Southern California Edison’s Tehachapi Renewable Transmission Project (TRTP) consists of upgrading 11 segments of high-voltage transmission line from 220 kV to 500 kV. Segment 1 of TRTP entailed rebuilding 26.5 miles of 220 kV lattice tower transmission line between the Antelope Substation in Lancaster, California and the Vincent Substation in Santa Clarita, California. Approximately 12 miles of the alignment are located within the Angeles National Forest, where new road construction was not permitted and access by vehicle is limited to existing United States Forest Service (USFS) roads.

Team Members

Southern California Edison

PAR Electrical Contractors

Crux Subsurface

Crux’s Role

PAR Electrical Contractors provided construction services for this segment and subcontracted Crux to provide foundation design-build for the 12-mile section within USFS land. Crux provided an alternative design option which replaced excavated shaft foundations with micropile foundations at 56 tower locations. Following a design review, Southern California Edison accepted Crux’s design for construction.

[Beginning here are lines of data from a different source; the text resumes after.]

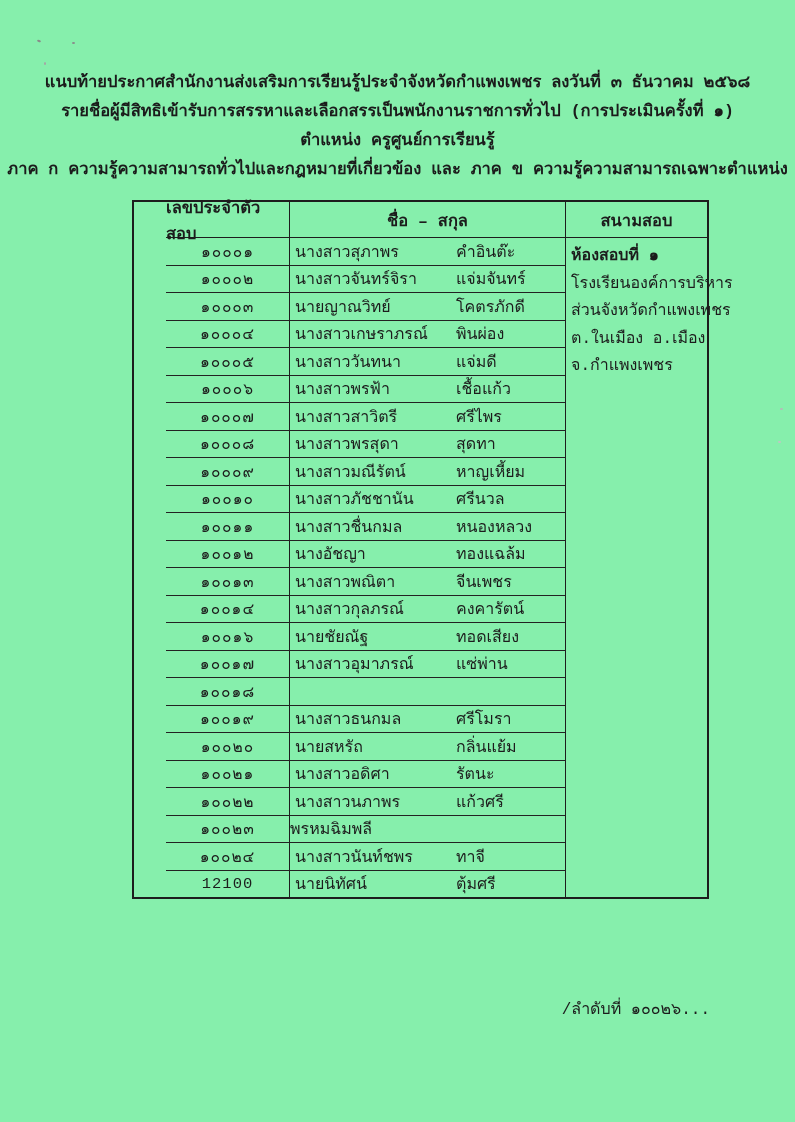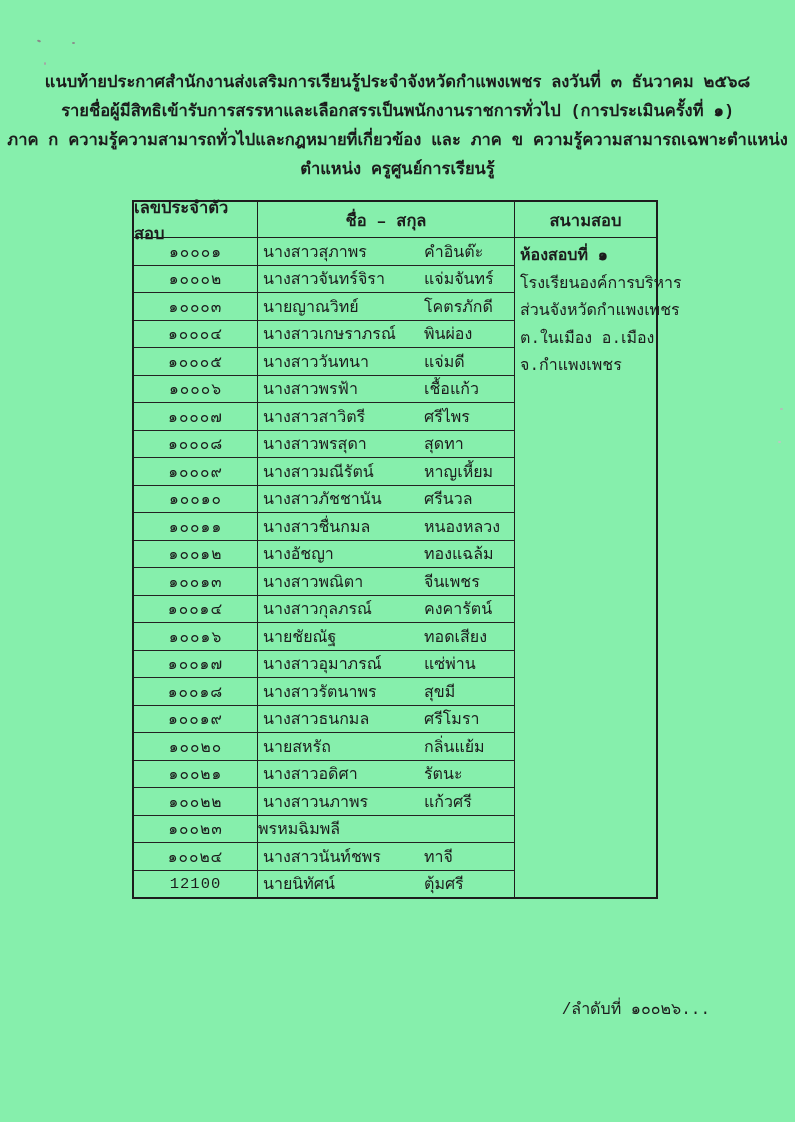"ภาค ก" div.h-line { order: before "ตำแหน่ง ครูศูนย์การเรียนรู้" -> after "ตำแหน่ง ครูศูนย์การเรียนรู้" }
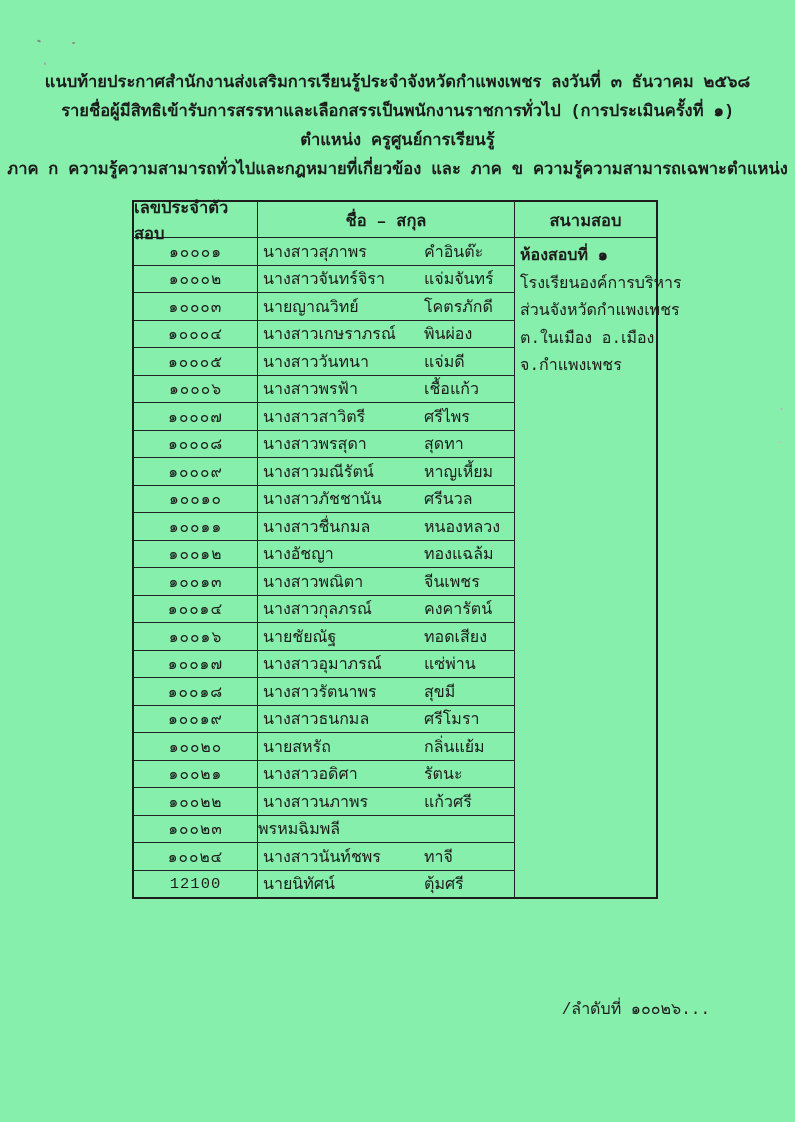"เลขประจำตัวสอบ" .doc-table { padding-left: none -> 32px; width: 526px -> 577px }
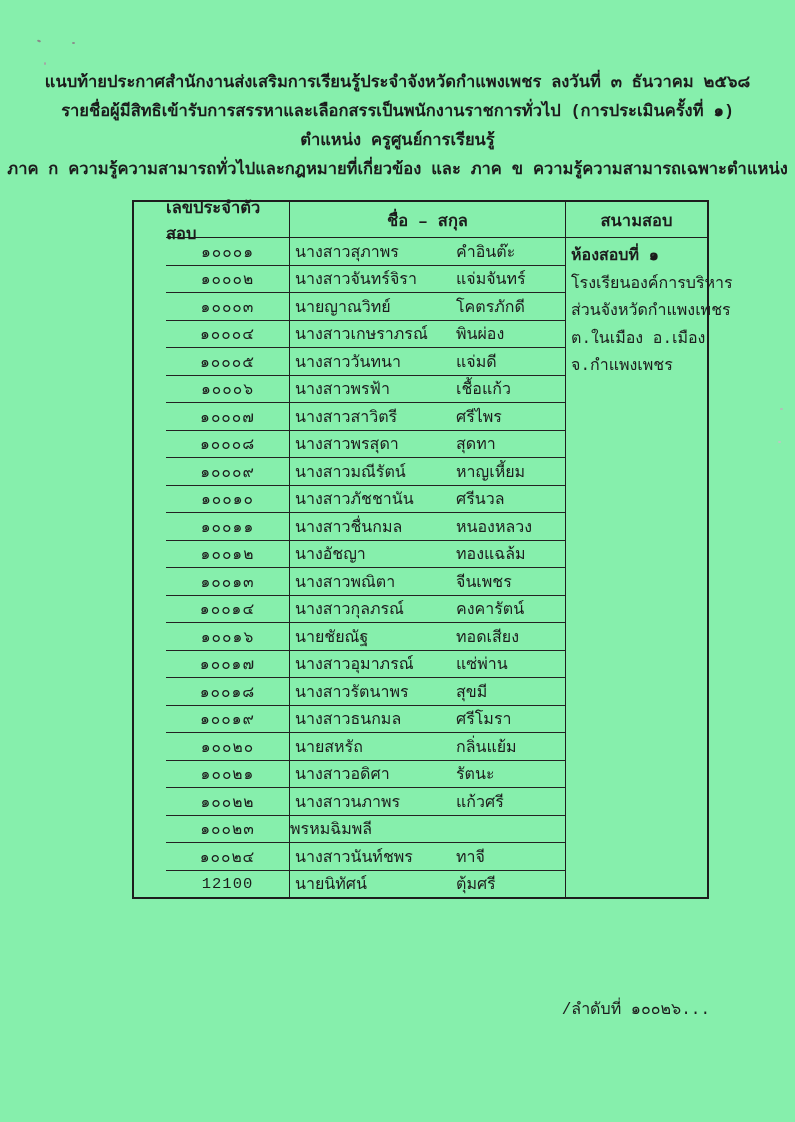"นางสาวรัตนาพร" div.td-name { html: <div> <span>นางสาวรัตนาพร</span> <span>สุขมี</span> </div> -> none }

A key component of the design was to provide a foundation system able to accommodate variable subsurface conditions and tower loads without changing materials or equipment. Subsurface characterization was completed during the drilling of the first pile, allowing Crux to quickly adjust the pile depth and quantity at each site.

Due to the lack of road construction, drill equipment was transported to tower sites using medium and light-lift helicopter. Specialty micropile drills were set on levelling platforms, and micropiles were installed on a radial array based on the specific tower requirements. Concrete caps were used to transfer the load from the stub angle to the micropile, and proof testing of was conducted at each tower site prior to completion.

Utilization of Crux’s micropile foundation design allowed for minimized site excavation, less required concrete, reduced safety concerns associated with hand dug shafts, and a foundation system able to accommodate variable subsurface conditions and tower loads.

The use of micropiles minimized site excavation, reduced onsite safety risks, and provided a foundation system able to accommodate variable subsurface conditions.